ReLU and GeLU: Early models used ReLU ($max(0, x)$) or GeLU (a smoother version of ReLU).
*Gated Activations (GLU): Most modern models have shifted to gated variants like SwiGLU and GeGLU. These functions introduce an extra learnable "gate" matrix ($V$) that controls the information flow, as shown in the formula for ReGLU: $FF_{ReGLU}(x)=(max(0,xW_{1})\otimes xV)W_{2}$

Studies show that gated units, particularly SwiGLU, consistently provide a small but significant performance improvement over simpler activations. To keep the parameter count similar, models using GLU variants typically reduce the feedforward dimension ($d_{ff}$) by a factor of $2/3$.

Layer Structure: Serial vs. Parallel

Serial (Standard): The attention block and FFN block are computed sequentially.
Parallel: The attention and FFN blocks are computed in parallel from the same input, and their outputs are added together. The formula is: $$y=x+MLP(LayerNorm(x))+Attention(LayerNorm(x))$$

This parallel structure can speed up training by about 15% at large scales by fusing matrix multiplications. It has been used in models like GPT-J, PaLM, and Cohere's Command R+.

Position Embeddings

Since attention is permutation-invariant, the model needs a way to understand token order.

Absolute, Relative, and Rotary (RoPE)

Absolute/Sine: The original transformer added sinusoidal waves to the input embeddings, while early models like GPT-3 used learned absolute position vectors. These methods can struggle to generalize to sequence lengths not seen during training.
Relative: T5 introduced relative position embeddings, where positional information is injected directly into the attention calculation.
Rotary Position Embeddings (RoPE): The current standard, used in almost all modern models. The key idea is to represent position information by rotating the query and key vectors in a high-dimensional space. The angle of rotation depends on the token's absolute position. This way, the dot product between a query at position $i$ and a key at position $j$ naturally depends only on their relative distance ($i-j$), providing a robust and flexible way to encode position.

Hyperparameters and Regularization

There is a surprising consensus on many key hyperparameters.

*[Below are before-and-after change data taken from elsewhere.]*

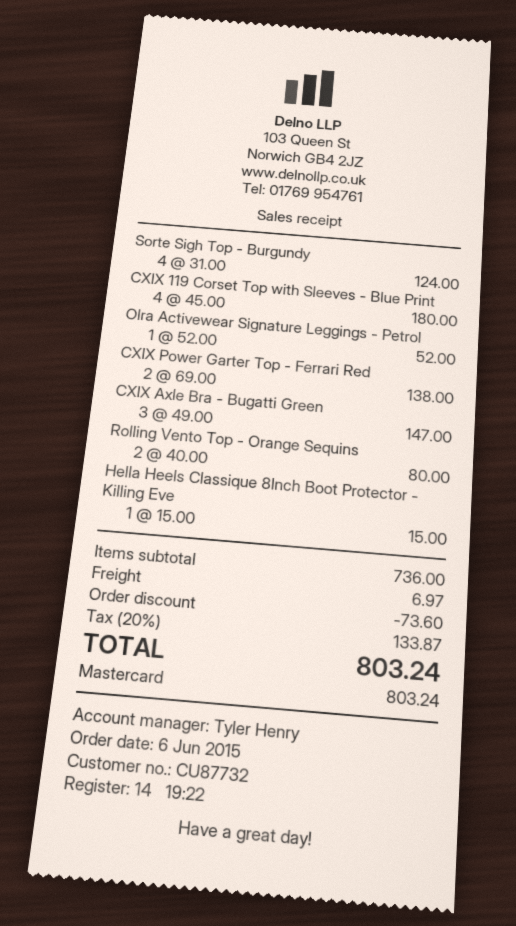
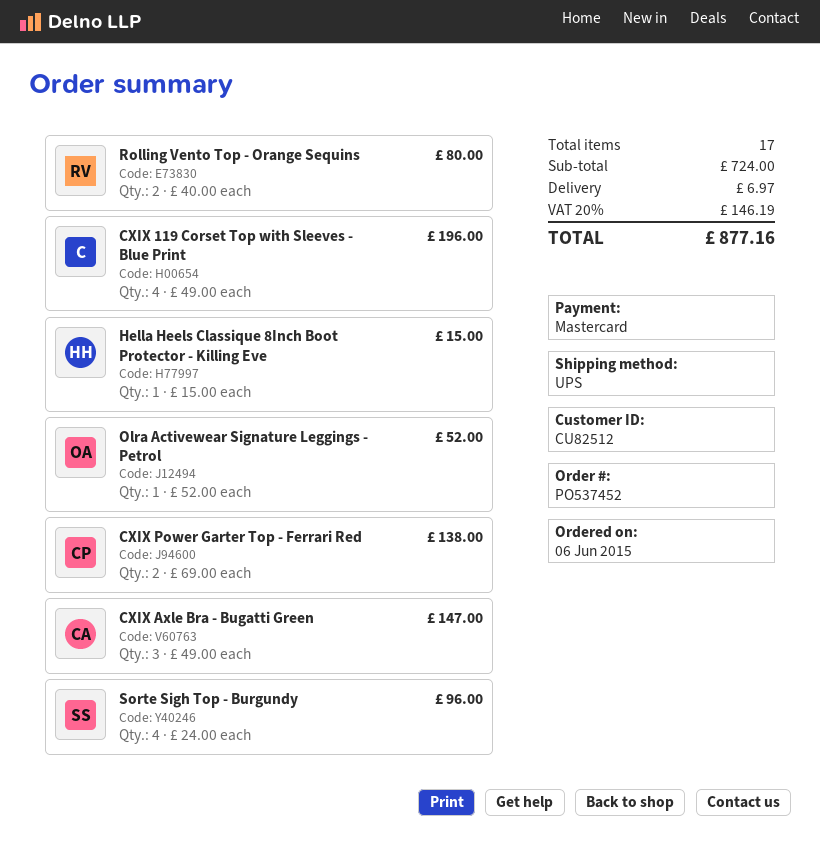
customer number: CU87732 -> CU82512
Sorte Sigh Top - Burgundy: 4 x 31.00 = 124.00 -> 4 x 24.00 = 96.00
CXIX 119 Corset Top with Sleeves - Blue Print: 4 x 45.00 = 180.00 -> 4 x 49.00 = 196.00
subtotal: 736.00 -> 724.00
discount: 73.60 -> none
tax: 20% = 133.87 -> 20% = 146.19
total: 803.24 -> 877.16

Feedforward Ratio: The intermediate dimension of the FFN ($d_{ff}$) is almost always 4x the model's hidden dimension ($d_{model}$) for ReLU/GeLU models and (8/3)x for GLU models.
Head Dimension: Most models adhere to the formula $head_{dim} \times num_{heads} = d_{model}$.
Aspect Ratio ($d_{model} / n_{layer}$): Models tend to have a "sweet spot" ratio between 100 and 200, balancing model width (parallelism) and depth (sequential processing).
Regularization: While early models used dropout, newer models like LLaMA often set dropout to 0 and rely solely on weight decay (typically with a value of 0.1). For LLMs, weight decay acts less as a traditional regularizer to prevent overfitting and more to stabilize optimization dynamics, especially when used with a cosine learning rate schedule.

Attention Variants for Efficiency

To handle long sequences and speed up inference, several attention variants are used.

Multi-Query & Grouped-Query Attention (MQA/GQA)

In standard multi-head attention (MHA), each head has its own query, key, and value projections. During inference, storing the key/value pairs for every head in the "KV cache" consumes a lot of memory.

MQA: Uses multiple query heads but only a single key and value head that is shared across all queries.
GQA: An intermediate approach where a smaller number of key/value heads are shared among groups of query heads.

These methods drastically reduce the size of the KV cache, speeding up inference with only a minimal loss in performance.

Sliding Window Attention (SWA)

Instead of allowing every token to attend to every previous token (which is computationally expensive), SWA restricts attention to a fixed-size local window (e.g., the last 4096 tokens). By stacking layers, the model's "effective context length" can grow much larger than the window size. Models like Command A interleave full attention layers with SWA layers to capture both local and long-range dependencies.